Keras provides an Applications interface for loading and using pre-trained models.

Using this interface, you can create a VGG model using the pre-trained weights provided by the Oxford group and use it as a starting point in your own model, or use it as a model directly for classifying images.

Keras provides both the 16-layer and 19-layer version via the VGG16 and VGG19 classes. Let’s focus on the VGG16 model.

In [1]:
from keras.applications.vgg16 import VGG16
model = VGG16()

Using TensorFlow backend.


Note -: The weights are only downloaded once. The next time you run the example, the weights are loaded locally and the model should be ready to use in seconds.

In [2]:
print(model.summary())

_________________________________________________________________
Layer (type)                 Output Shape              Param #   
input_1 (InputLayer)         (None, 224, 224, 3)       0         
_________________________________________________________________
block1_conv1 (Conv2D)        (None, 224, 224, 64)      1792      
_________________________________________________________________
block1_conv2 (Conv2D)        (None, 224, 224, 64)      36928     
_________________________________________________________________
block1_pool (MaxPooling2D)   (None, 112, 112, 64)      0         
_________________________________________________________________
block2_conv1 (Conv2D)        (None, 112, 112, 128)     73856     
_________________________________________________________________
block2_conv2 (Conv2D)        (None, 112, 112, 128)     147584    
_________________________________________________________________
block2_pool (MaxPooling2D)   (None, 56, 56, 128)       0         
__________

The VGG() class takes a few arguments that may only interest you if you are looking to use the model in your own project, e.g. for transfer learning.

For example:

* **include_top (True)**: Whether or not to include the output layers for the model. You don’t need these if you are fitting the model on your own problem.
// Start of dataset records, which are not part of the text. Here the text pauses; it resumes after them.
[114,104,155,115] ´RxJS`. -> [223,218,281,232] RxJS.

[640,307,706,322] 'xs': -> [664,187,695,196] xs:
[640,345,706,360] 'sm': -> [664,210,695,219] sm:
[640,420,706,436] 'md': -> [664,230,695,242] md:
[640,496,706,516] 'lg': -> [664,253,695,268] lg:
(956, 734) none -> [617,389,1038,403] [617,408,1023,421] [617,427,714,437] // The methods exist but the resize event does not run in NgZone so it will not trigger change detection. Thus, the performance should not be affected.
* **weights (‘imagenet')**: What weights to load. You can specify None to not load pre-trained weights if you are interested in training the model yourself from scratch.

* **input_tensor (None)**: A new input layer if you intend to fit the model on new data of a different size.
* **input_shape (None)**: The size of images that the model is expected to take if you change the input layer.
* **pooling (None)**: The type of pooling to use when you are training a new set of output layers.
* **classes (1000)**: The number of classes (e.g. size of output vector) for the model.


## Load and Prepare Image

Next, we can load the image as pixel data and prepare it to be presented to the network.-

Keras provides some tools to help with this step.

First, we can use the *load_img()* function to load the image and resize it to the required size of 224×224 pixels.

In [9]:
from keras.preprocessing.image import load_img
# load an image from file
image = load_img('mug.jpg', target_size=(224, 224))

Next, we can convert the pixels to a NumPy array so that we can work with it in Keras. We can use the img_to_array() function for this.

In [10]:
from keras.preprocessing.image import img_to_array
# convert the image pixels to a numpy array
image = img_to_array(image)

The network expects one or more images as input; that means the input array will need to be 4-dimensional: *samples, rows, columns, and channels*.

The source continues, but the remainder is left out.